Even before Americans landed on the soil of Virginia and Massachusetts (I focus on English settlers not with the intention to ignore or exclude the important histories of other groups, but to focus on the groups whose institutions would largely define our national experience) they possessed a rich liberal heritage. In comparison to the other European despotisms of the time the English people had struggled for and won several important freedoms and rights embedded in documents such as Magna Carta: habeas corpus, due process, common law protections, trial by jury and more. Before the American Founding as an independent nation the English Bill of Rights would bolster these freedoms and add more to the legal heritage of the colonists.
These charters of ancient liberties granted by a King to his people, though impressive, are eclipsed by the American Declaration (expressing the political and moral equality of all and the right of the people to rebel against tyrannical government), by the Constitution (limiting government and establishing a government by and for the people), and by the Bill of Rights (granting unprecedented rights to the citizens of the new nation). The Founding was perhaps the most liberal moment in history, as Eric Foner notes in the Nation: until this moment “doctrines of divine right and hierarchical authority had dominated political thought.” The Founding changed that.

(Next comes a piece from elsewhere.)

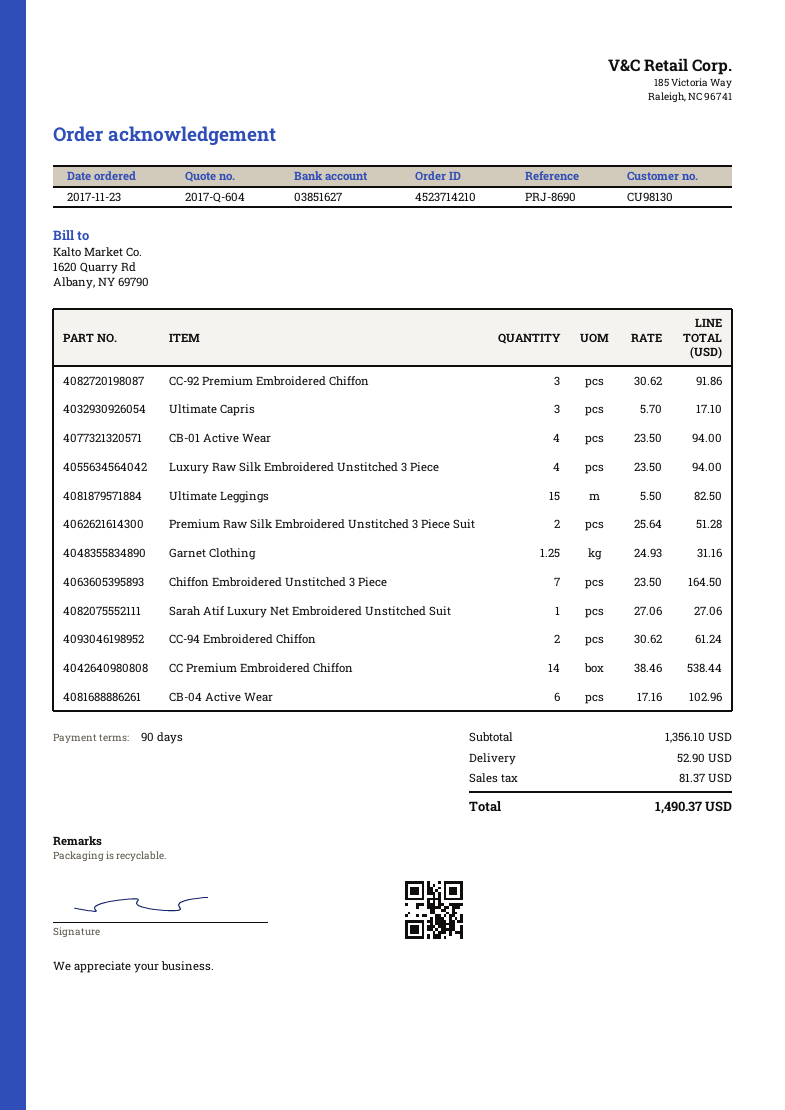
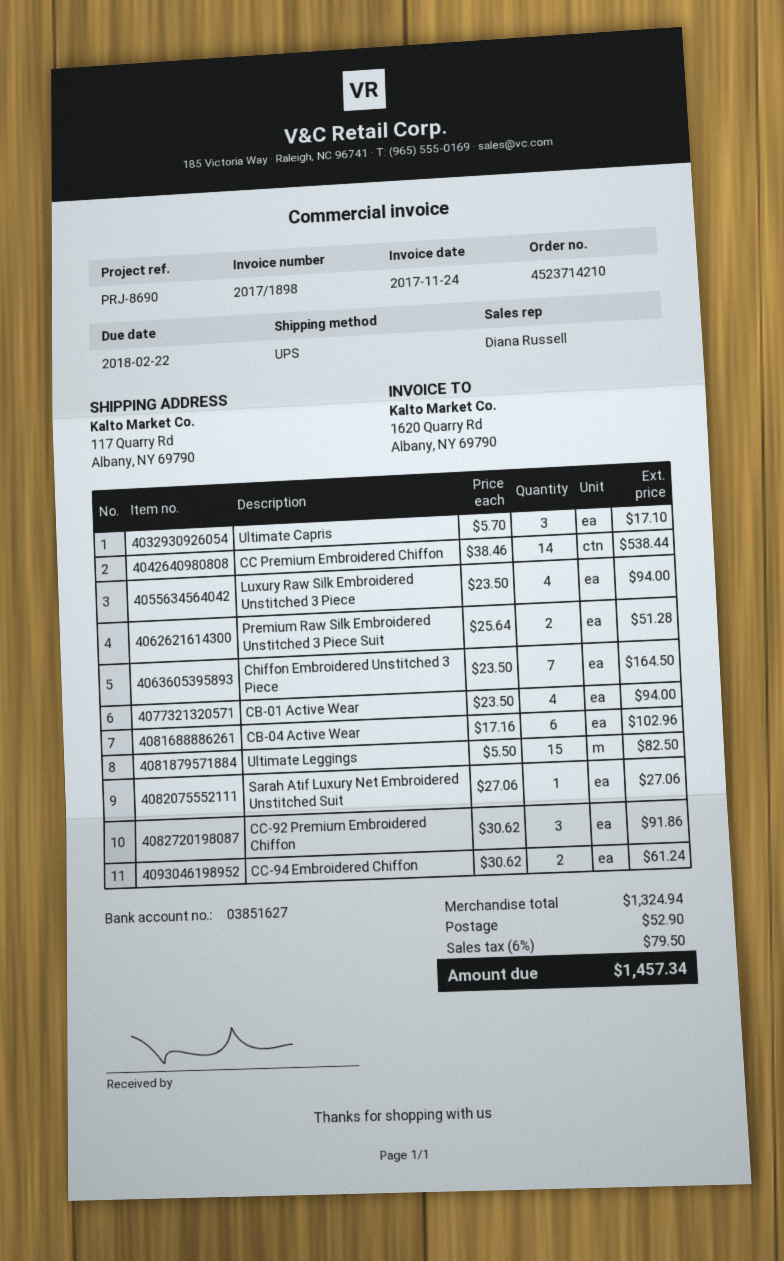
Garnet Clothing: 1.25 x 24.93 = 31.16 -> none
subtotal: 1356.10 -> 1324.94
tax: 81.37 -> 79.50
total: 1490.37 -> 1457.34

As a criminal justice professor I tend to focus on what I call the “criminal justice Amendments,” numbers four through eight: The right to be free from unreasonable search and seizure, the right against self-incrimination, the right to have the assistance of counsel, the right to a grand jury, the right to reasonable bail and non-excessive punishments. These were and still are in comparison to the rest of the world (including many industrial nations) relatively unheard of.
Other periods of American history have similarly liberal achievements. Jacksonian Democracy had shameful points, but it was also an unheard of period of expansion of democratic participation. The Civil War was fought over the largest shame in American history, slavery, but it also showed a nation willing to bleed to correct its mistakes. Reconstruction may have failed in its attempt to protect and uplift an oppressed minority, but it is a rare thing for a nation to even try such a thing (most historically simply went on oppressing at full speed). The Progressive movement was marred by class-based moralism, but it was also an earnest attempt to make government more effective and relevant in the average citizen’s life. The U.S. also came out on the right side in the two World Wars and the Cold War.
To celebrate our nation and its history is not to turn a blind eye on its flaws. Rather, in the tradition of Martin Luther King, it is to address the failings in the context of the beauty of the ideals. Our ideals. Ideals which need not take a moral back seat to any other set of ideals and ideals which a liberal can regard with pride. For academics to harp on the failings of our nation in history and not recognize the monumental achievements is not only political suicide and perverse, it is incorrect.